**Exercise**
Select from the records below every line that has the word "python" in it.

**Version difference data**
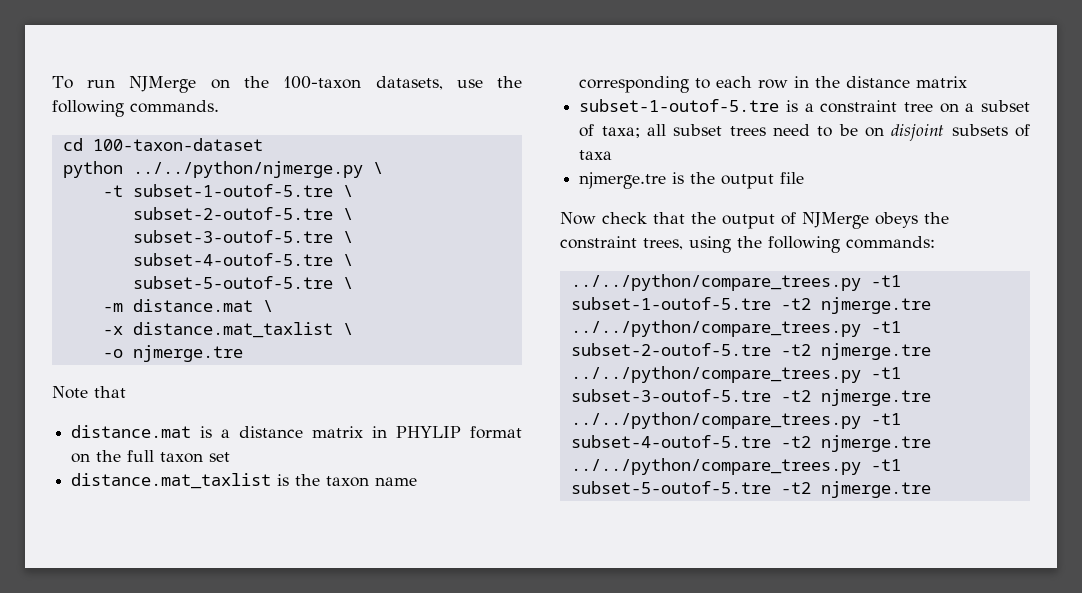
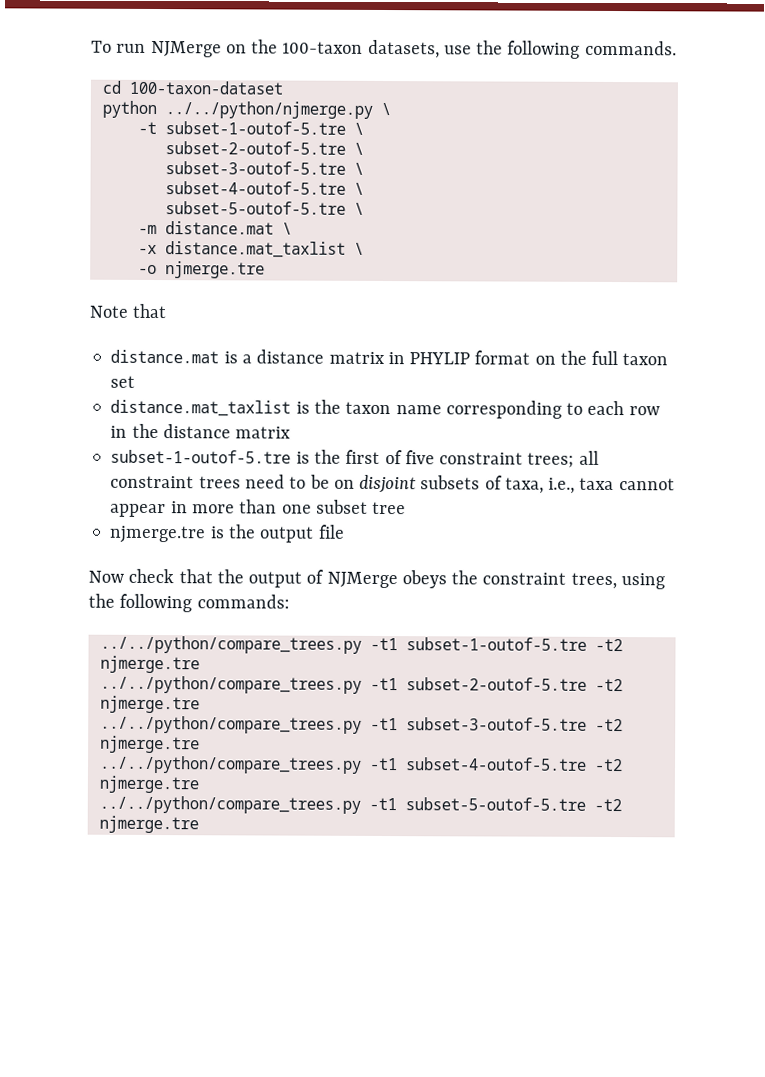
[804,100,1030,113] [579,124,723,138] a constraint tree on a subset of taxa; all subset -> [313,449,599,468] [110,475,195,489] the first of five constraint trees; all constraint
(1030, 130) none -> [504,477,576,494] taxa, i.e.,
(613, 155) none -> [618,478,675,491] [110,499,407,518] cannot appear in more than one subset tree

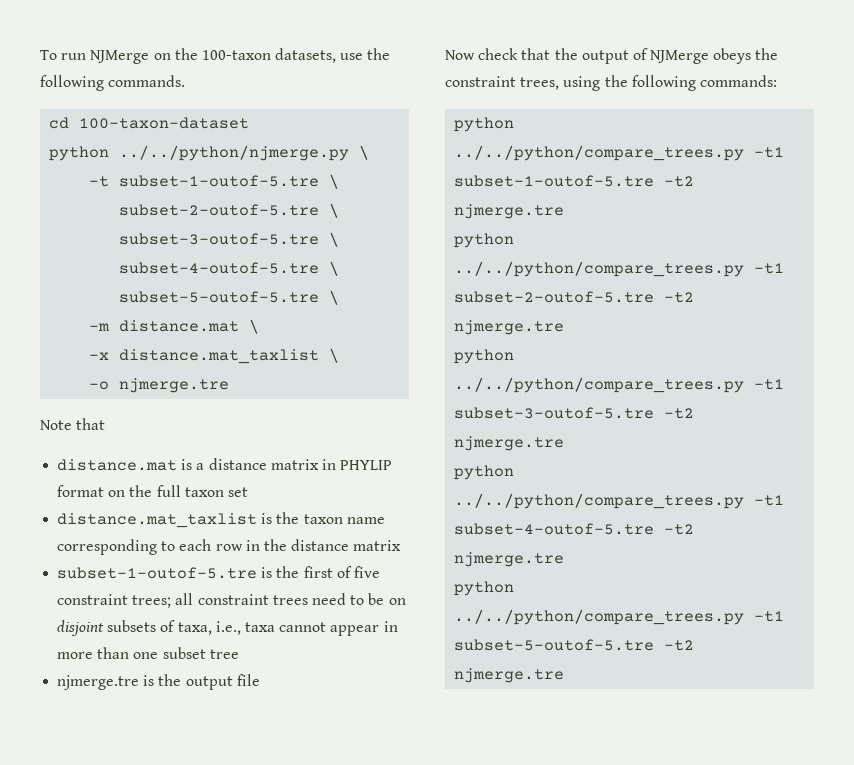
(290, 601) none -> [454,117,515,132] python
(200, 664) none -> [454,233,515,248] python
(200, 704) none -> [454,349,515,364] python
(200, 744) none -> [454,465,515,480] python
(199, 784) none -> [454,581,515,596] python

**Task result**
(290, 601) none -> [454,117,515,132] python
(200, 664) none -> [454,233,515,248] python
(200, 704) none -> [454,349,515,364] python
(200, 744) none -> [454,465,515,480] python
(199, 784) none -> [454,581,515,596] python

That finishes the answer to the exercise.